- What needs to be done: Leaving pictures aside, set down each line exactly, from the first line of the data to the line with "column 指標 v2 | formula: [再掲人口(2021)] / [菌陽性数_旧]", both included.

- The records:
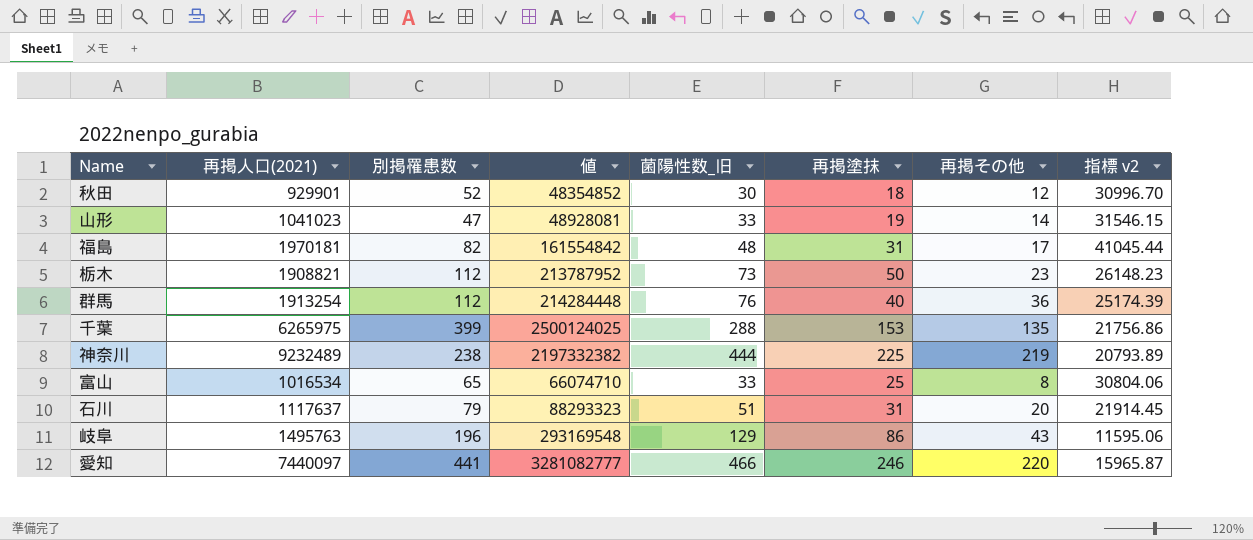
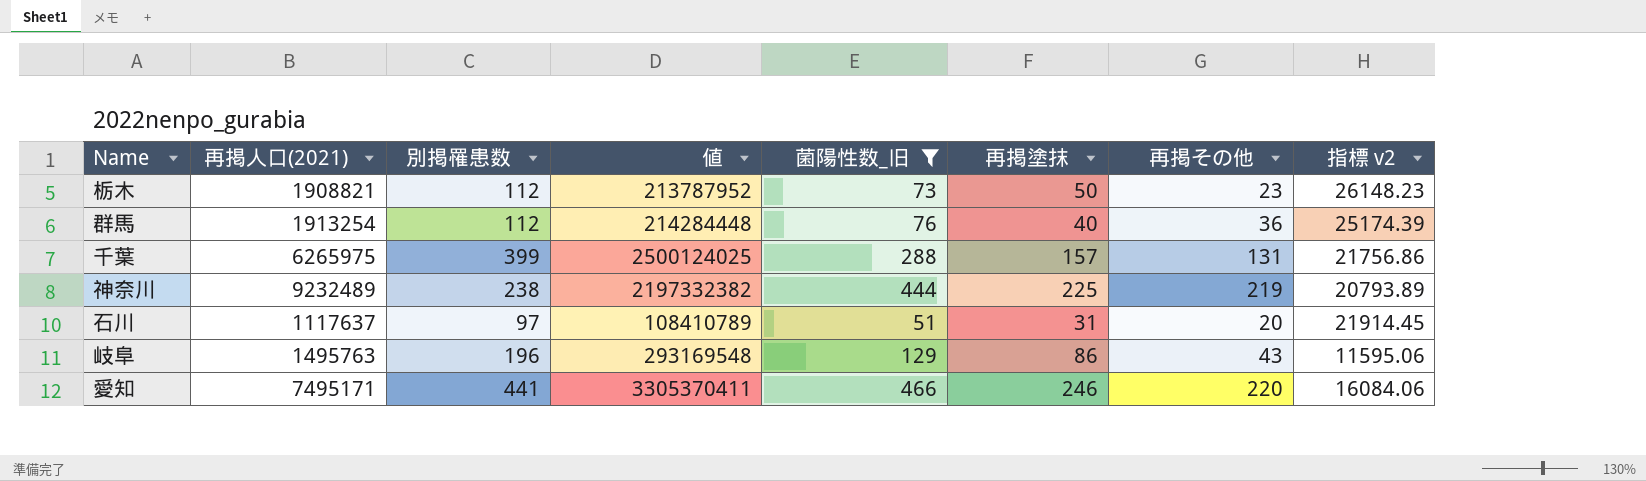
filter: none -> 菌陽性数_旧 >= 51
千葉 | 再掲塗抹: 153 -> 157
千葉 | 再掲その他: 135 -> 131
石川 | 別掲罹患数: 79 -> 97
石川 | 値: 88293323 -> 108410789
愛知 | 再掲人口(2021): 7440097 -> 7495171
愛知 | 値: 3281082777 -> 3305370411
愛知 | 指標 v2: 15965.87 -> 16084.06

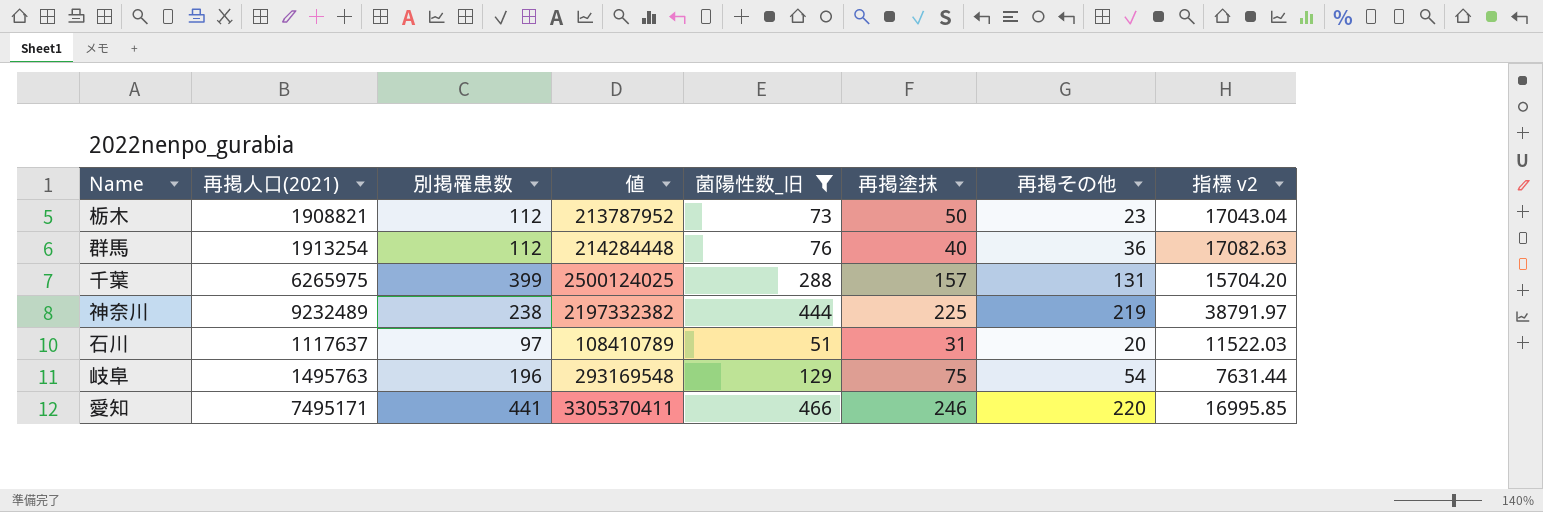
column 指標 v2 | formula: [再掲人口(2021)] / [菌陽性数_旧] -> [再掲人口(2021)] / [別掲罹患数]
岐阜 | 再掲塗抹: 86 -> 75
岐阜 | 再掲その他: 43 -> 54

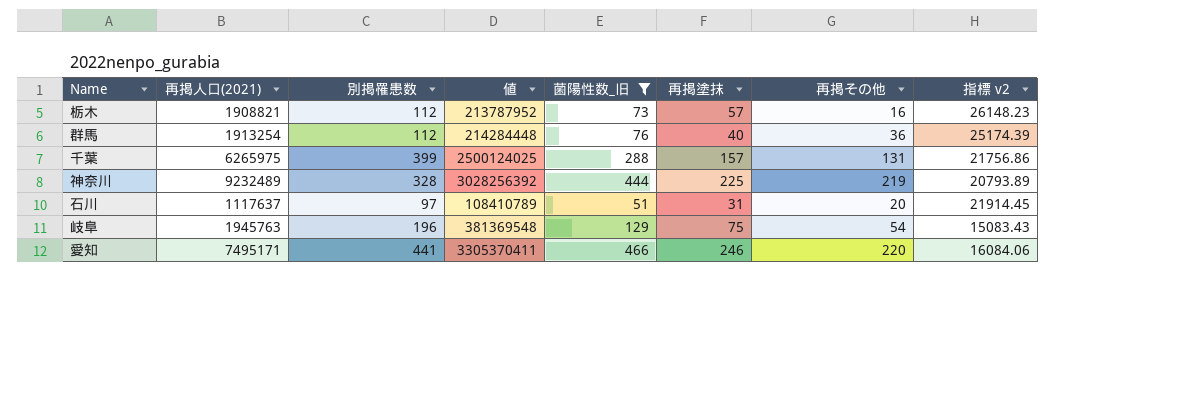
column 指標 v2 | formula: [再掲人口(2021)] / [別掲罹患数] -> [再掲人口(2021)] / [菌陽性数_旧]
栃木 | 再掲塗抹: 50 -> 57
栃木 | 再掲その他: 23 -> 16
神奈川 | 別掲罹患数: 238 -> 328
神奈川 | 値: 2197332382 -> 3028256392
岐阜 | 再掲人口(2021): 1495763 -> 1945763
岐阜 | 値: 293169548 -> 381369548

- Solved problem:
filter: none -> 菌陽性数_旧 >= 51
千葉 | 再掲塗抹: 153 -> 157
千葉 | 再掲その他: 135 -> 131
石川 | 別掲罹患数: 79 -> 97
石川 | 値: 88293323 -> 108410789
愛知 | 再掲人口(2021): 7440097 -> 7495171
愛知 | 値: 3281082777 -> 3305370411
愛知 | 指標 v2: 15965.87 -> 16084.06

column 指標 v2 | formula: [再掲人口(2021)] / [菌陽性数_旧] -> [再掲人口(2021)] / [別掲罹患数]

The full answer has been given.